Dzisiaj ze świątecznego numeru Saveurs wybrałam dla was przegrzebki, stosunkowo proste a zarazem widowiskowo podane: w takich małych indywidualnych rondelkach, zapieczone pod cienką warstwą ciasta francuskiego. W piecu ciasto pięknie się podnosi, niczym puchowa pierzynka. Nawet jeśli nie macie zamiaru robić przegrzebków, warto ten pomysł wykorzystać. Można w ten sposób podać na przykład zupę cebulową i zamiast z grzankami zapiec ją właśnie pod ciastem francuskim. Będziecie mieli przy stole frajdę rozkruszając łyżką złocistą skorupkę i maczając sobie jej kawałki w sosie czy zupie.
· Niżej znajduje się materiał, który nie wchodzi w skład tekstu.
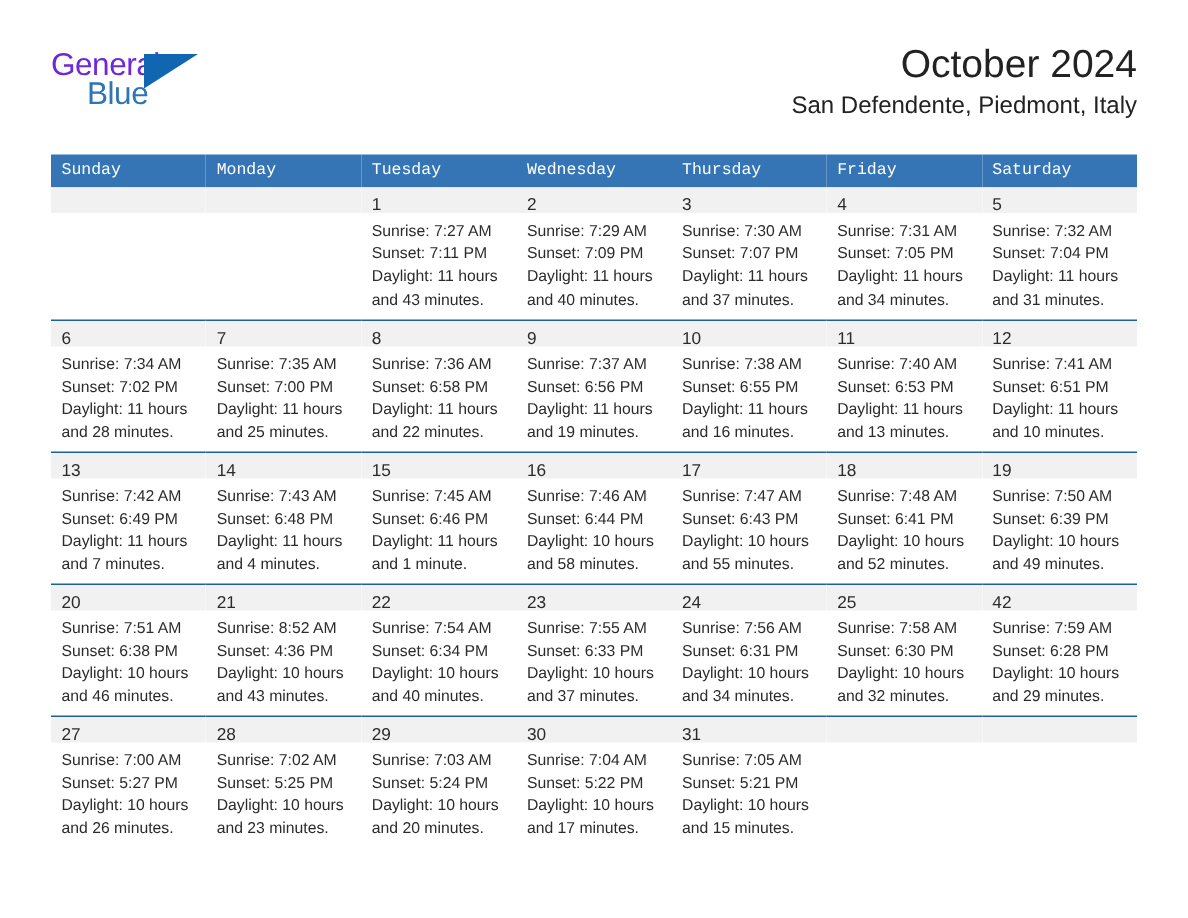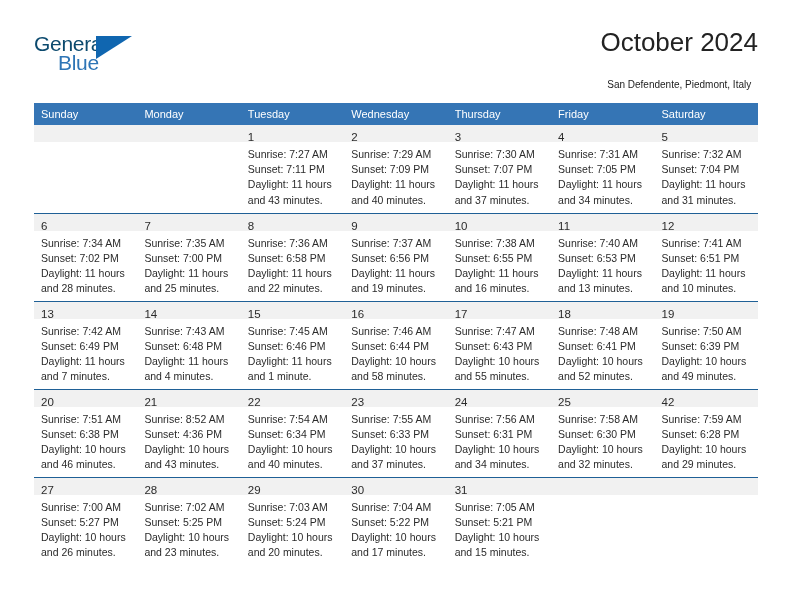--- a/index.html
+++ b/index.html
@@ -44,7 +44,7 @@
     top: 0;
     font-size: 21px;
     letter-spacing: -0.3px;
-    color: #0c4a6e;
+    color: #6d28d9;
     line-height: 24px;
   }
   .logo-blue {

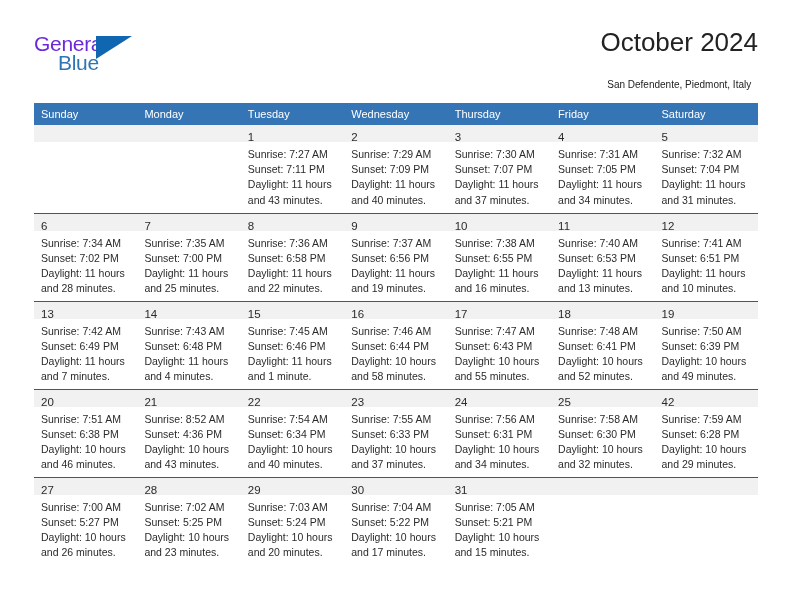--- a/index.html
+++ b/index.html
@@ -70,7 +70,7 @@
     position: absolute;
     right: 0;
     top: 0;
-    text-align: center;
+    text-align: right;
   }
   .cal-title {
     font-size: 26px;

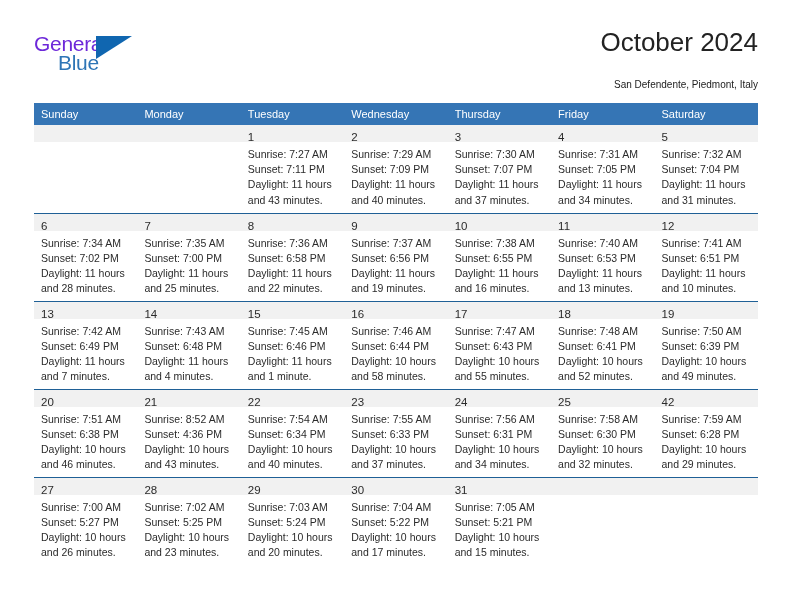--- a/index.html
+++ b/index.html
@@ -80,8 +80,8 @@
     white-space: nowrap;
   }
   .cal-subtitle {
-    margin-top: 18px;
-    font-size: 10px;
+    margin-top: 4px;
+    font-size: 16px;
     font-weight: normal;
     color: #222222;
     line-height: 18px;

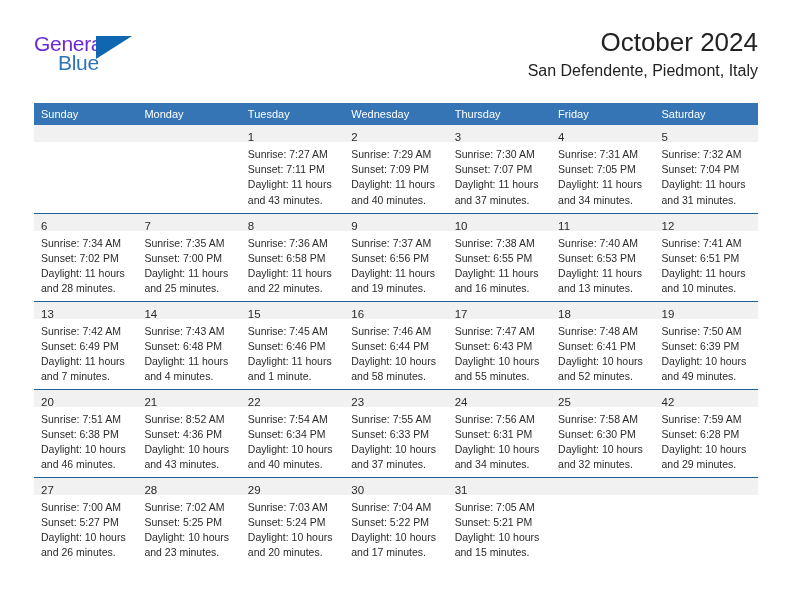--- a/index.html
+++ b/index.html
@@ -107,6 +107,7 @@
     padding: 5px 0 5px 7px;
     height: 12px;
     border: none;
+    font-family: Liberation Mono, monospace;
   }
 
   .calendar td {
I pewnie zbierzecie masę komplementów za niebanalną prezentację. Polecam.
Przegrzebki z porami zapiekane pod ciastem francuskim dla czterech osób
po trzy przegrzebki na osobę (moga być oczywiście mrożone)
2 ładne pory
2 cebulki szalotki
szklanka białego wytrawnego wina
szklanka gęstej słodkiej śmietany
gotowe ciasto francuskie
przyprawy, trochę masła i oleju
Cebulki obieramy i kroimy w listki. Pory kroimy na krótsze kawałki, a te na cienkie paseczki jak makaron tagliatelle lub spaghetti. Na łyżce masła podduszamy cebulkę – powinna się delikatnie zeszklić. Dodajemy pory, porządnie mieszamy i podlewamy winem. Kiedy wino odparuje, sprawdzamy czy pory są już miękkie. Jeśli nie, podlewamy jeszcze trochę wina i dusimy jeszcze przez moment, aż do odparowania wina. Kiedy uznamy, że pory są wystarczająco miękkie, dodajemy śmietanę, przyprawiamy i zdejmujemy z ognia.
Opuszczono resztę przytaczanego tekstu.